How Big Data and Machine Learning Shield BFSI from Financial Fraud

Mar 05,2019 by Parul Singh
Inner banner

If you are into online banking, there is a high chance that you have received calls asking for your card details or login credentials. Financial fraud is nothing new to the industry. Data has become more accessible and data breaches more frequent. Consider the following statistics :

  • In 2017, over 25,000 cases of online banking fraud affected around 18% Indians.
  • The same year, Indian banks reported at least one fraud every hour.
  • Indian banks lost INR 109.75 crore to theft and online fraud in 2018.

Financial fraud detection is a daunting task for organizations, be it banks, insurance companies or eCommerce retailers. Organizations lose around 5% of their revenue every year to fraudulent transactions.

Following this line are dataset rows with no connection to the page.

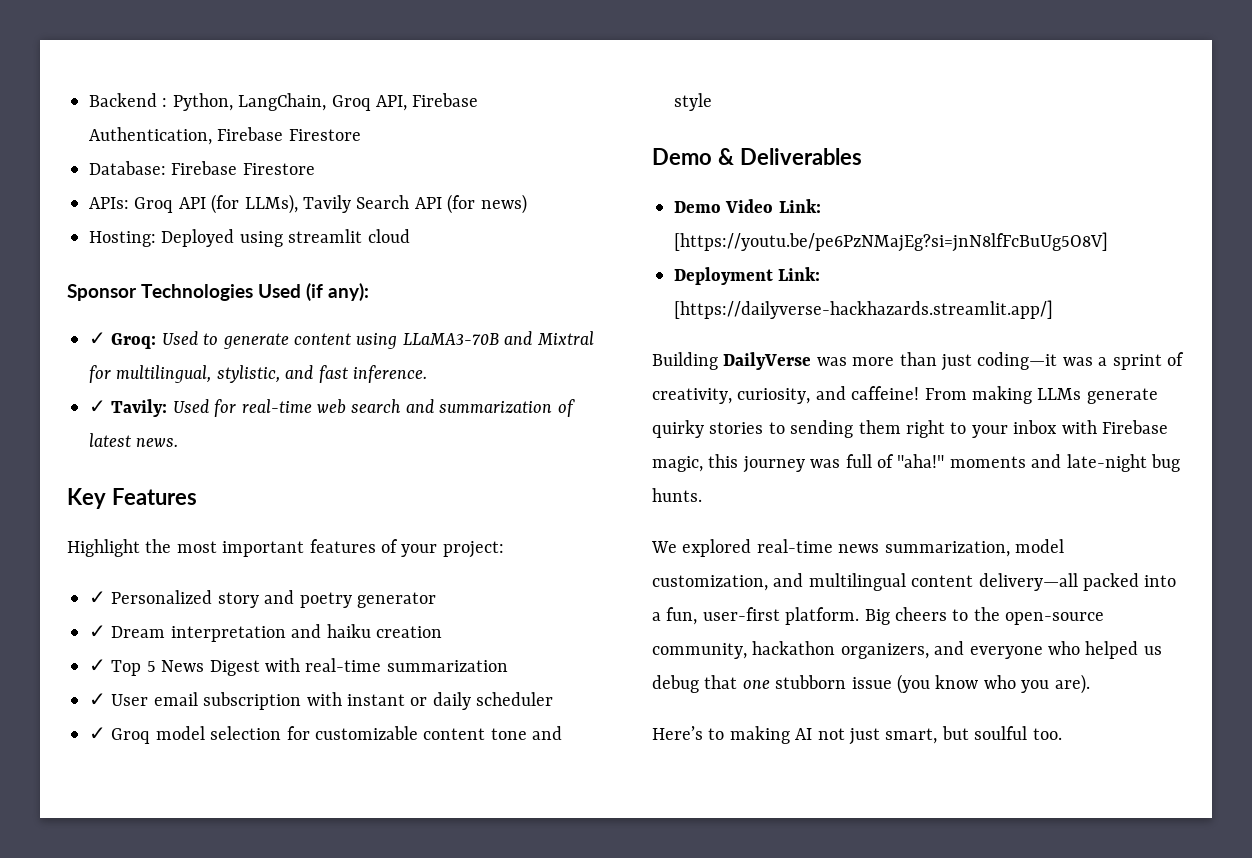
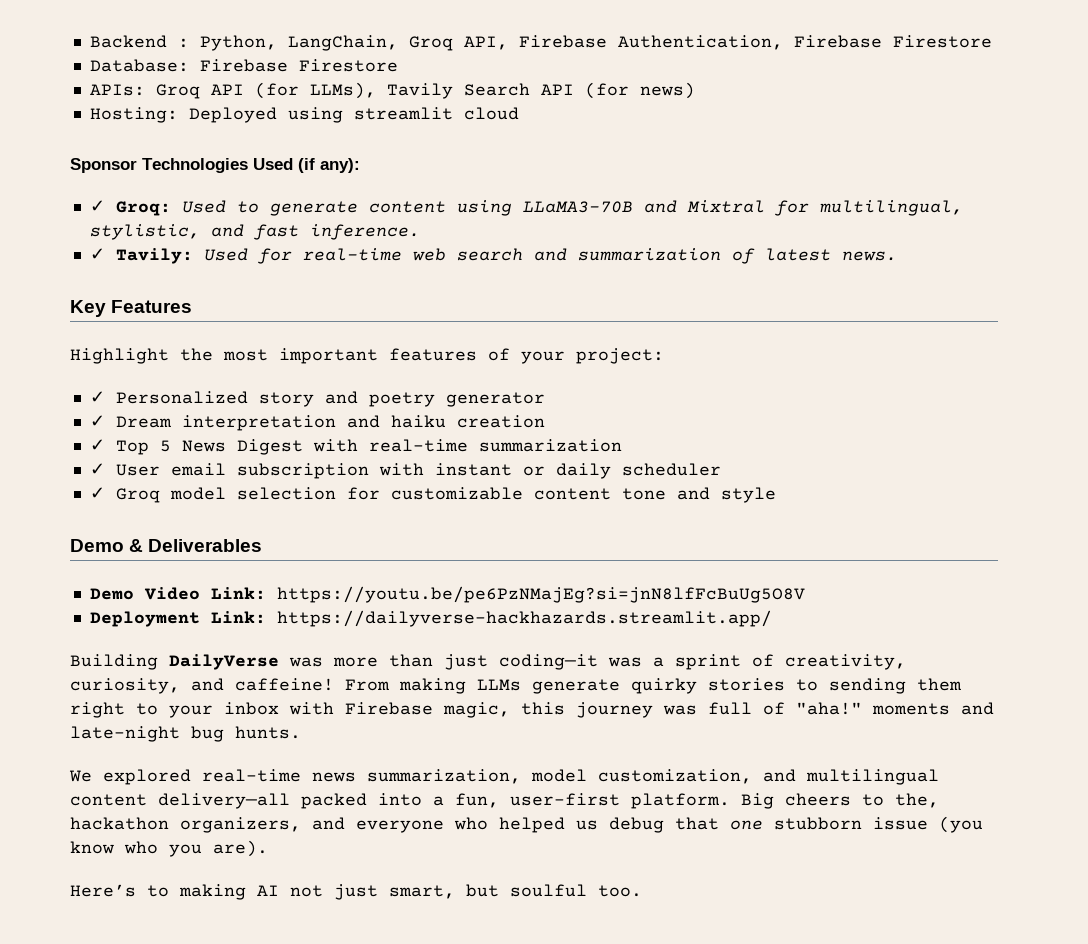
- Demo Video Link: [https://youtu.be/pe6PzNMajEg?si=jnN8lfFcBuUg5O8V]
+ Demo Video Link: https://youtu.be/pe6PzNMajEg?si=jnN8lfFcBuUg5O8V
- Deployment Link: [https://dailyverse-hackhazards.streamlit.app/]
+ Deployment Link: https://dailyverse-hackhazards.streamlit.app/
- Big cheers to the open-source community, hackathon organizers, and everyone who helped us debug that one stubborn issue (you know who you are).
+ Big cheers to the, hackathon organizers, and everyone who helped us debug that one stubborn issue (you know who you are).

Timely detection (and prevention) of fraud can help these organizations save resources and gain the confidence of all the stakeholders, be it employees, customers, shareholders, investors or vendors. Big Data and Machine Learning  have emerged as potent weapons to combat this menace.

Financial Fraud Detection Methods: Traditional vs. Modern

Traditional fraud detection methods involve the use of explicit signals to detect anomalies. For example, any unusually large transaction or transaction with the same card from two different cities within a single day can be fraudulent.

Conventional systems have fraud detection algorithms with hundreds of manually written scenarios to detect anomalies. Every time some new method of fraud is discovered, a new scenario has to be added manually, which is time-consuming.

This method is reactive (and not proactive) in approach and unfit for real-time threat detection. These methods are too plain to detect any hidden correlations between the variables involved. Moreover, they are unable to handle huge volumes of data.

Modern financial fraud detection methods employ sophisticated Big Data and Machine Learning platforms. These platforms process gigantic sets of data and handle hundreds of variables simultaneously, e.g. transaction volume, device used, time, location, customer background etc., just to name a few. Their algorithms are capable of detecting implicit correlations between user behavior and the likelihood of fraudulent actions.

Companies are switching to these modern day tools to reduce manual work and combat the threat of financial fraud in real-time. Modern day algorithms also help improve customer experience, as they reduce the verification steps involved in any transaction.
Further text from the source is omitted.